▶ [Available records]
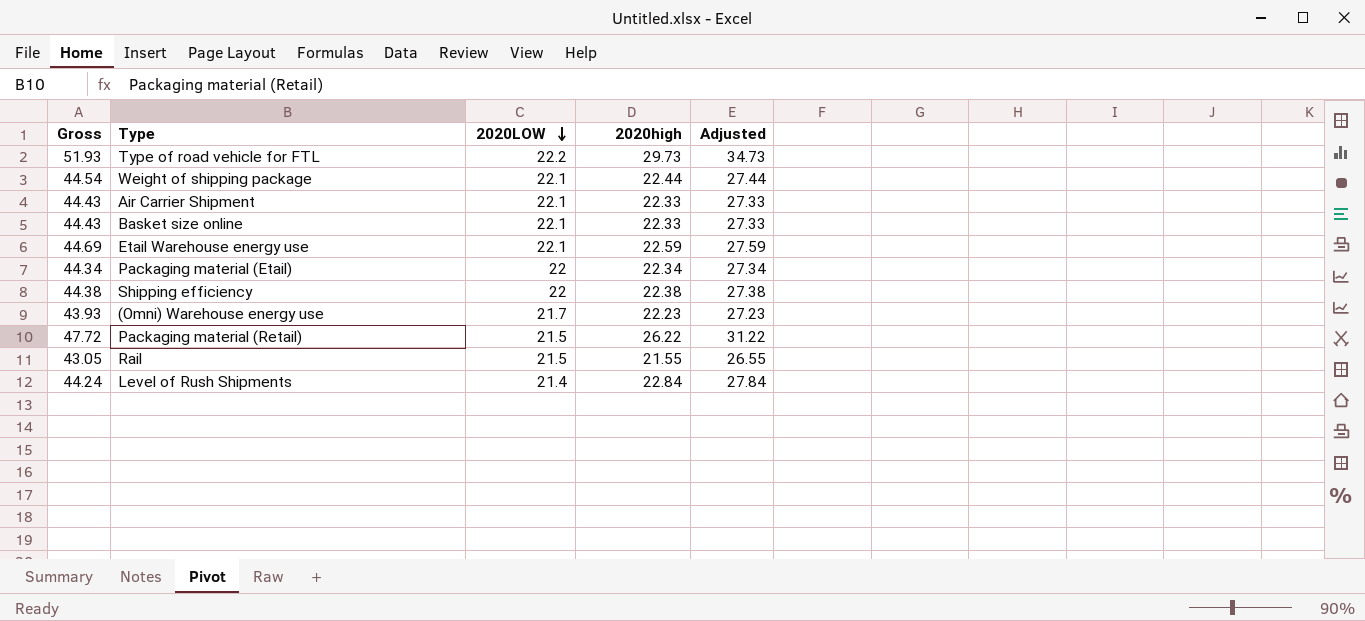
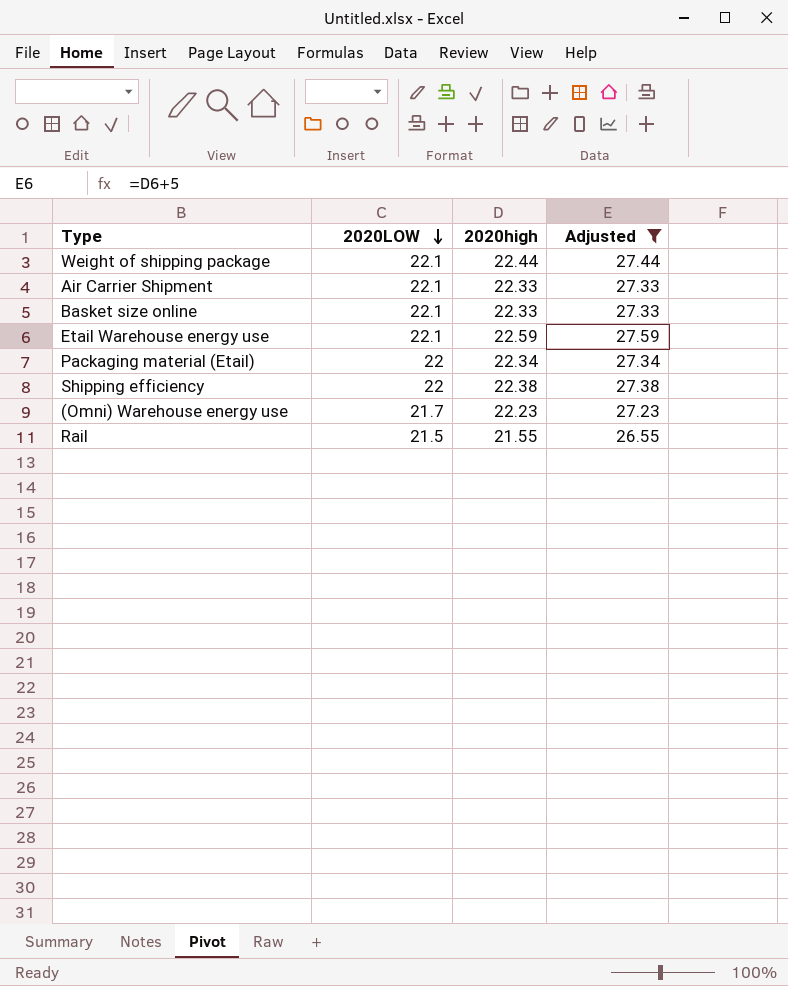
filter: none -> Adjusted <= 27.59
column Gross | formula: [2020LOW] + [2020high] -> none

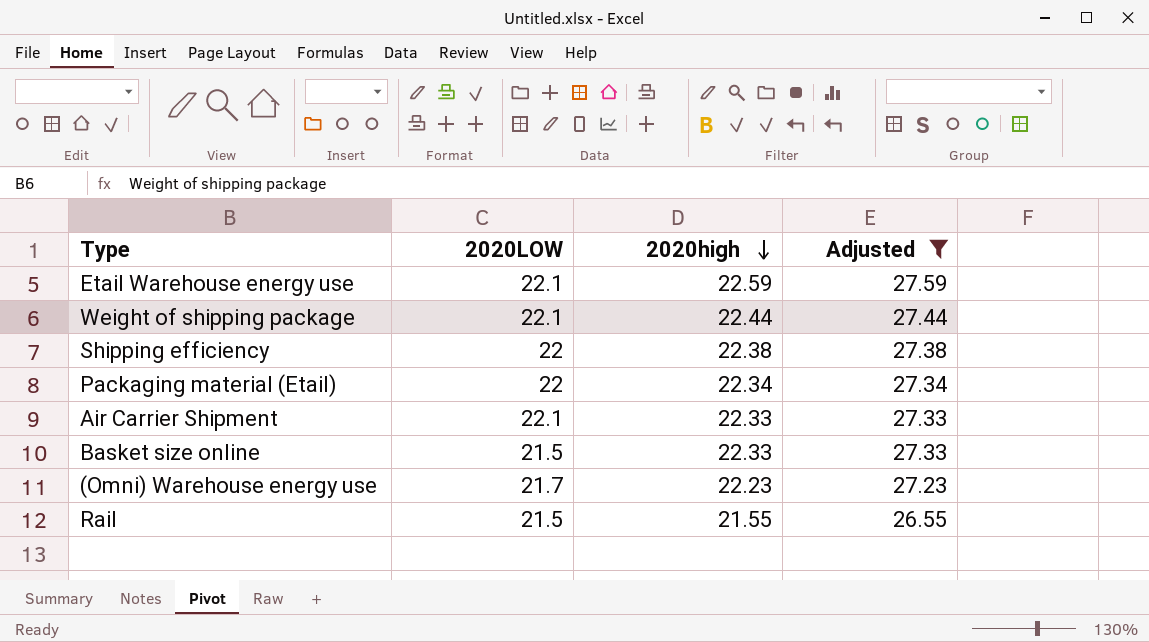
row order: 2020LOW descending -> 2020high descending
Basket size online | 2020LOW: 22.1 -> 21.5

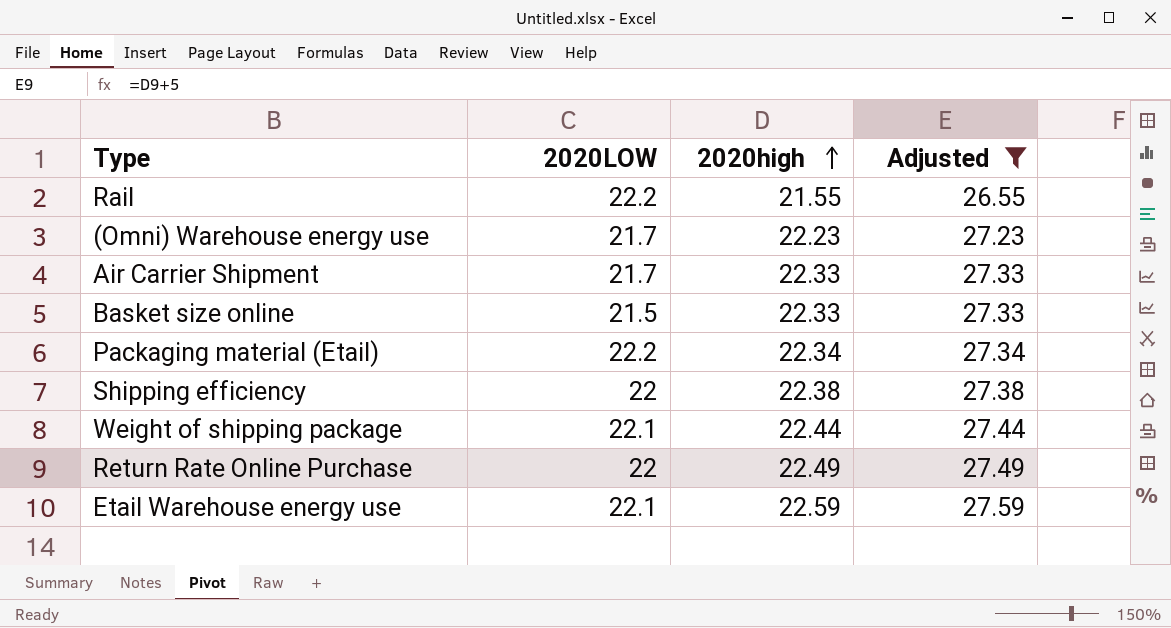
row order: 2020high descending -> 2020high ascending
Rail | 2020LOW: 21.5 -> 22.2
Air Carrier Shipment | 2020LOW: 22.1 -> 21.7
Packaging material (Etail) | 2020LOW: 22 -> 22.2
row Return Rate Online Purchase: none -> 22 | 22.49 | 27.49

▶ [What you need to do]
Each record is to be copied word for word, with no images carried over.

▶ [Written solution]
filter: none -> Adjusted <= 27.59
column Gross | formula: [2020LOW] + [2020high] -> none

row order: 2020LOW descending -> 2020high descending
Basket size online | 2020LOW: 22.1 -> 21.5

row order: 2020high descending -> 2020high ascending
Rail | 2020LOW: 21.5 -> 22.2
Air Carrier Shipment | 2020LOW: 22.1 -> 21.7
Packaging material (Etail) | 2020LOW: 22 -> 22.2
row Return Rate Online Purchase: none -> 22 | 22.49 | 27.49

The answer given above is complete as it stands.